JMI’s mission is “to promote innovation, enhance research by connecting inventors and industry, and foster economic development through protecting and commercializing intellectual property.” The award recognizes innovations that developed from a three yearlong series of research projects in the lab, completed in collaboration with JMU students Christopher Becker and Thomas Redpath. These projects developed technology to improve the control of computerized synthesis of sounds for research.
For Hall, psychology is all about the process. While researching the perception of sounds and applying the findings to practical purposes, Hall is able to cultivate his innate curiosity with his appreciation for music.
If you’ve ever wondered why your voice sounds much more pleasing instantly than when played back on a recorder, or how we know a violin or guitar when we hear its music played on a city sidewalk, then you’ve thought about sound perception. Hall’s research falls under the study of “timbre,” or sound quality. Timbre is a branch within the field of psychoacoustics and psychophysics, which Hall referred to as “the psychology before there was [something called] psychology.”
Working with a team of undergraduate and graduate students, Hall is leading an effort to discover how humans recognize a sound source—a musical instrument, another person’s voice, or an environmental noise—and how we perceive these sounds in complex listening environments.
Much of the research involves observing and isolating properties of sound and seeing what effect they have on the whole. Hall said there are several parameters involved in the research, including looking at the spectral envelope shape. This parameter depicts which frequencies are particularly intense relative to other regions, and reflects natural resonances of the sound-producing object.

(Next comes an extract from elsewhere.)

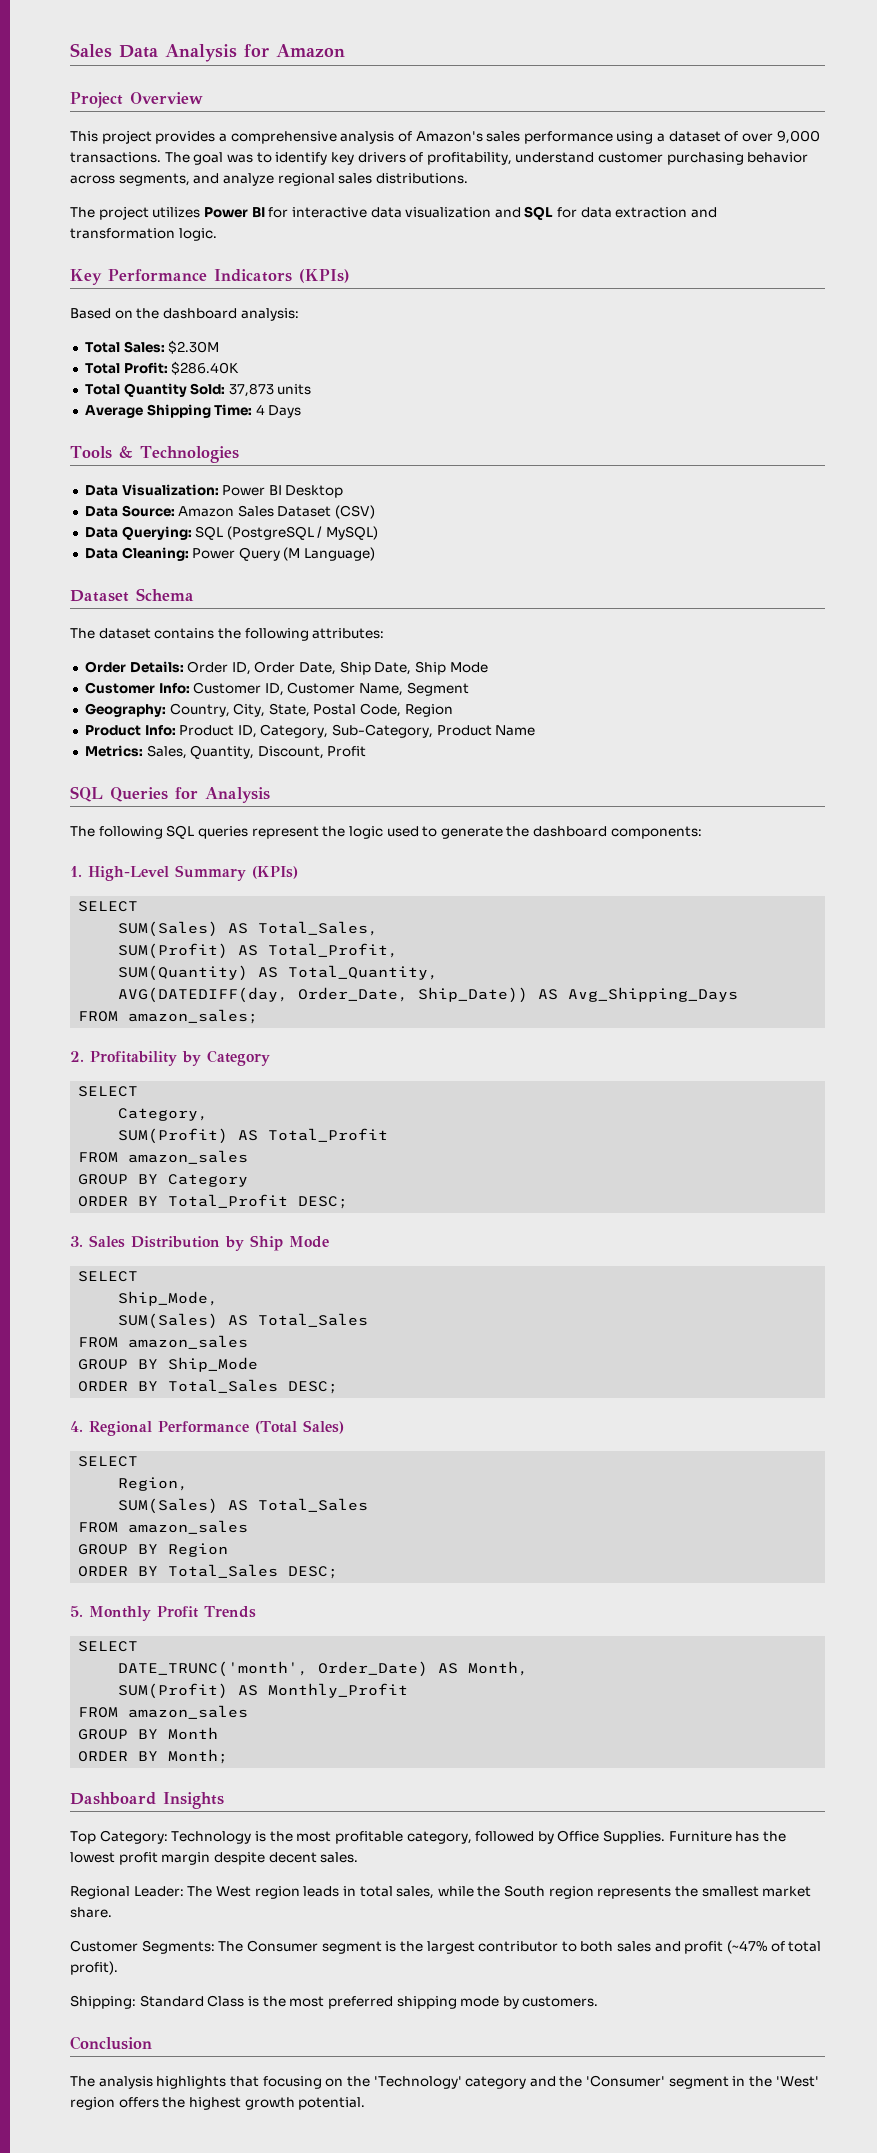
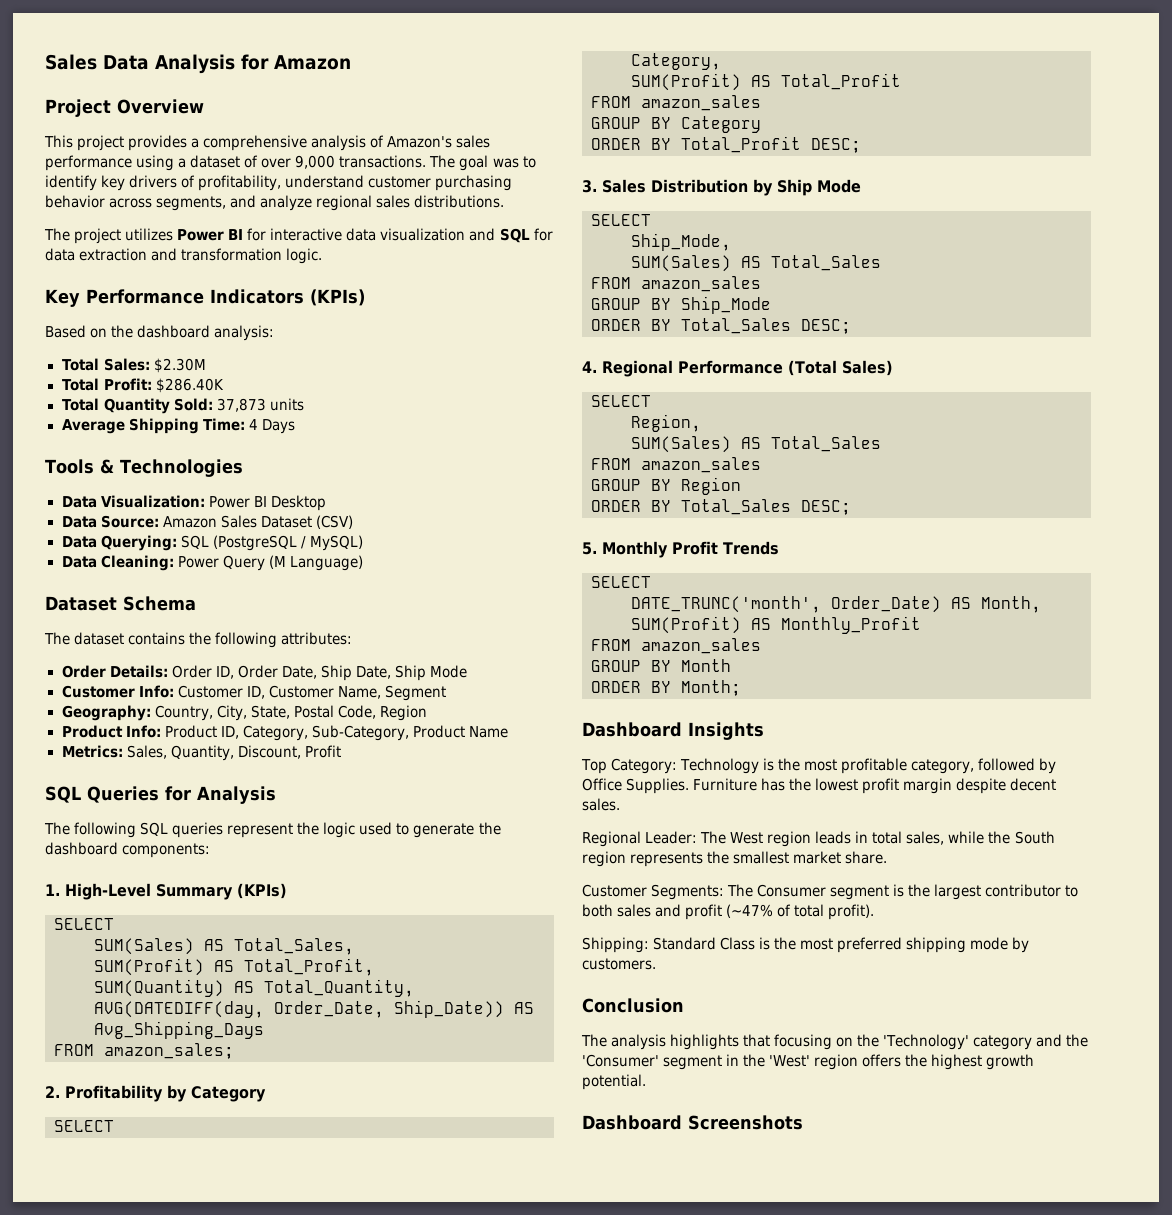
+ Dashboard Screenshots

As part of this project, Hall’s lab is developing software programs to “to permit the re-synthesis of simplified forms of natural sound sources – speech, music, and environmental sounds.” A few of these developments include Formant Function, a virtual synthesizer and musical instrument, which “[mimics] the spectrum of common musical instruments or voiced phonemes in speech.” Function initially began as a collaboration between Hall and an undergraduate Physics student working on his honors thesis, and has since grown to contribute regularly to ongoing research in the lab.
Another device is Source Builder, which can generate waves with complete control over the frequencies, intensities, and phases of individual harmonics. The results can then be imported “as a starting point for sound synthesis” within Formant Function.

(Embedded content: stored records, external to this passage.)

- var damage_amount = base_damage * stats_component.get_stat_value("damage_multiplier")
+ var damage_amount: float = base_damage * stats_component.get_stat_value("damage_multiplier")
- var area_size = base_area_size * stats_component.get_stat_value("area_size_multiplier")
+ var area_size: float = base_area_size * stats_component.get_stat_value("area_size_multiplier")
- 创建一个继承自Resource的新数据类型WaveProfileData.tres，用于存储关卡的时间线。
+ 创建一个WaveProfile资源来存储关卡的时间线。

Related devices have also been used for research beyond JMU, leading to partnerships, including a partnership with a researcher studying animal communication who was seeking to reproduce dolphin vocalizations as well as subcontract work for the Army Research Laboratory concerning the production and perception of military-relevant sounds.

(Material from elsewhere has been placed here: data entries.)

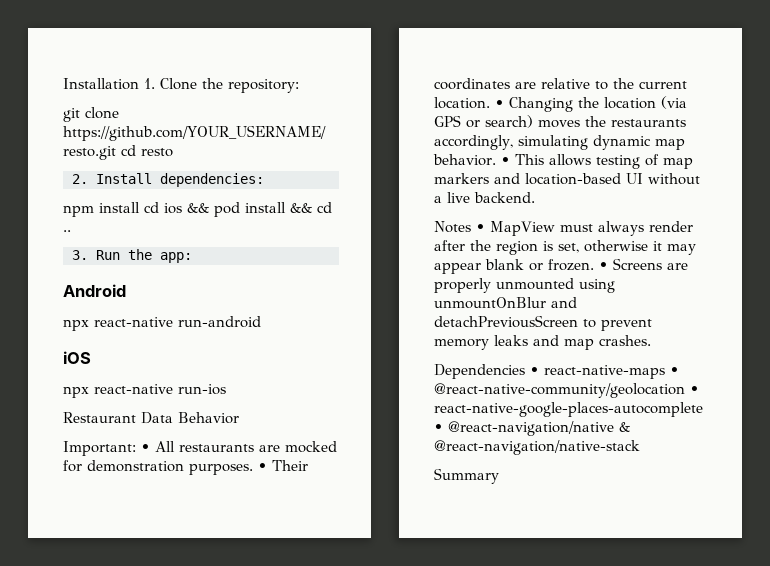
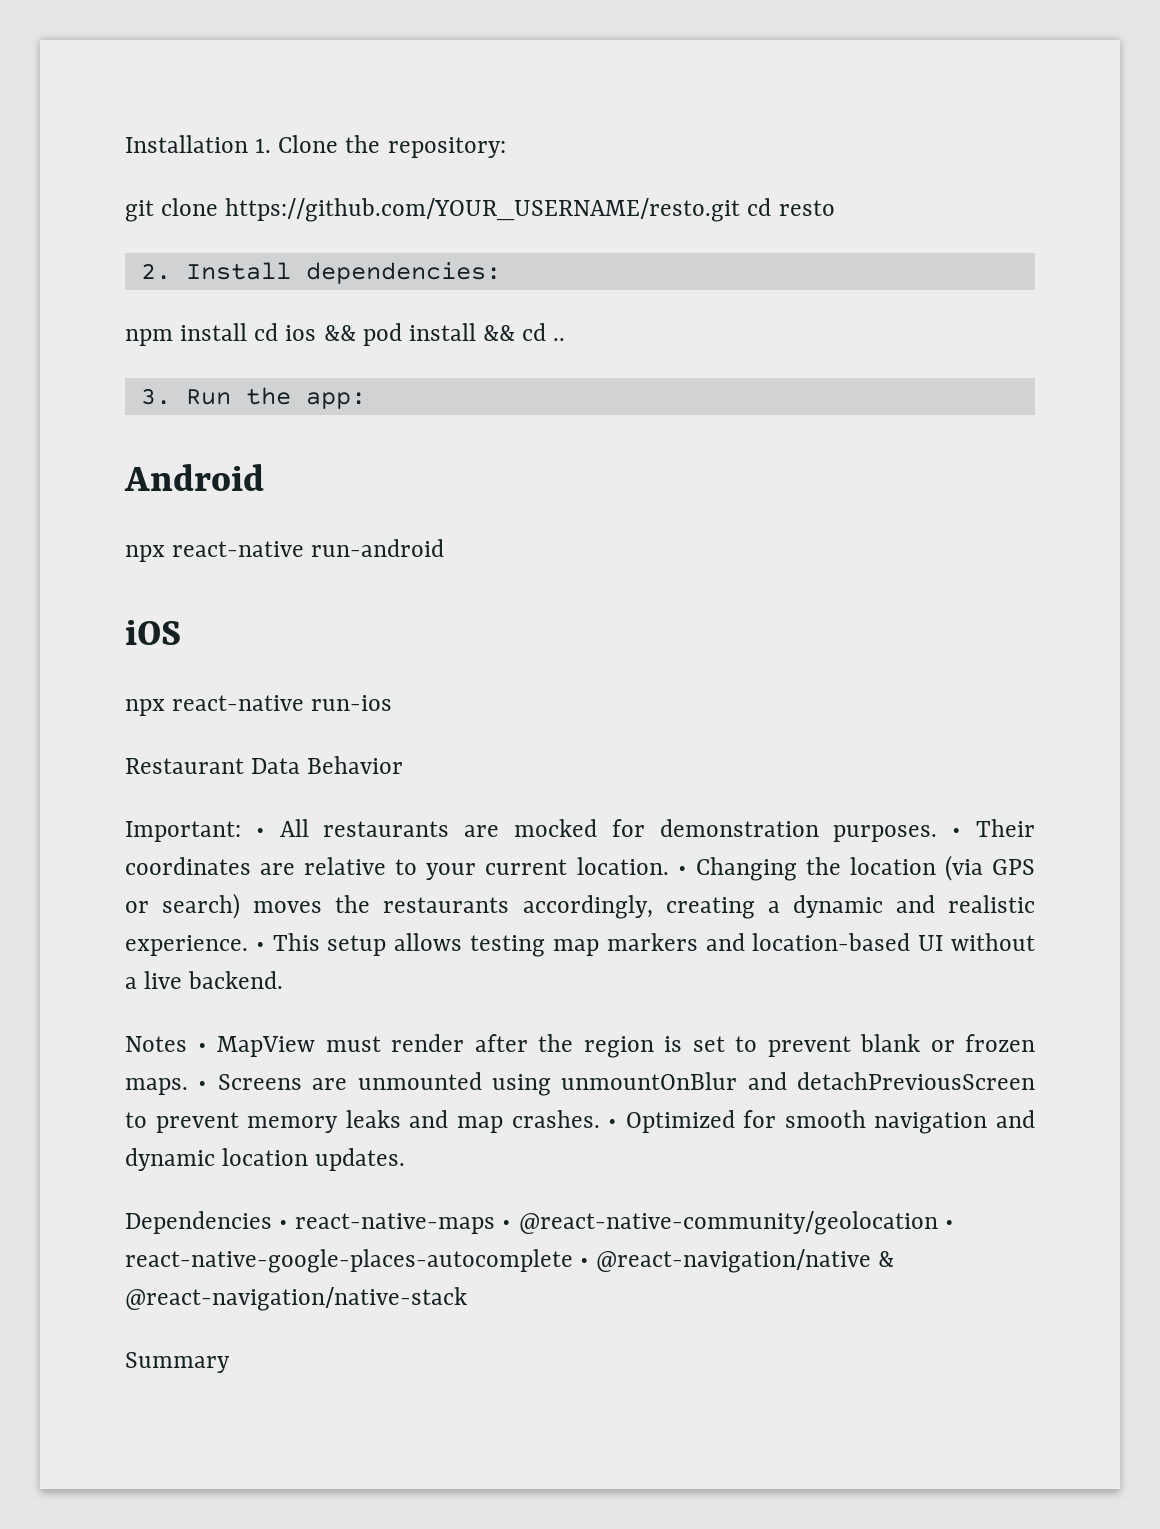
- • Their coordinates are relative to the current location.
+ • Their coordinates are relative to your current location.
- • Changing the location (via GPS or search) moves the restaurants accordingly, simulating dynamic map behavior.
+ • Changing the location (via GPS or search) moves the restaurants accordingly, creating a dynamic and realistic experience.
- • This allows testing of map markers and location-based UI without a live backend.
+ • This setup allows testing map markers and location-based UI without a live backend.
- Notes • MapView must always render after the region is set, otherwise it may appear blank or frozen.
+ Notes • MapView must render after the region is set to prevent blank or frozen maps.
- • Screens are properly unmounted using unmountOnBlur and detachPreviousScreen to prevent memory leaks and map crashes.
+ • Screens are unmounted using unmountOnBlur and detachPreviousScreen to prevent memory leaks and map crashes. • Optimized for smooth navigation and dynamic location updates.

This year, Hall’s invention is being recognized as one of JMU’s best inventions and Hall hopes that this technology will be especially useful for researchers and musicians. “My interest lies in getting this technology out there for someone to make use of [it],” he said.
A website is currently being created to make existing software devices available and Hall hopes to continue to develop these, and other devices, in the future. He added that he plans on putting profits from the technology back into the lab to make it more self-sustaining. “100 percent of the proceeds would support student travel for research presentations on the devices in the lab, and [to] support software upgrades,” he said. “We’re not doing this for big profit, but doing it for little money put in exactly the right place.”
Hall indicated that a lot of effort from the entire laboratory is required to do this kind of work, stating that really “you’re living for 15 minutes when you do research – the five minutes when you get an idea you know you can test, the five minutes when you get a result you know you can interpret, and the five minutes when you get the result finalized and can share that information.” Thankfully, this JMU-supported project is frequently making all three of these rewards possible.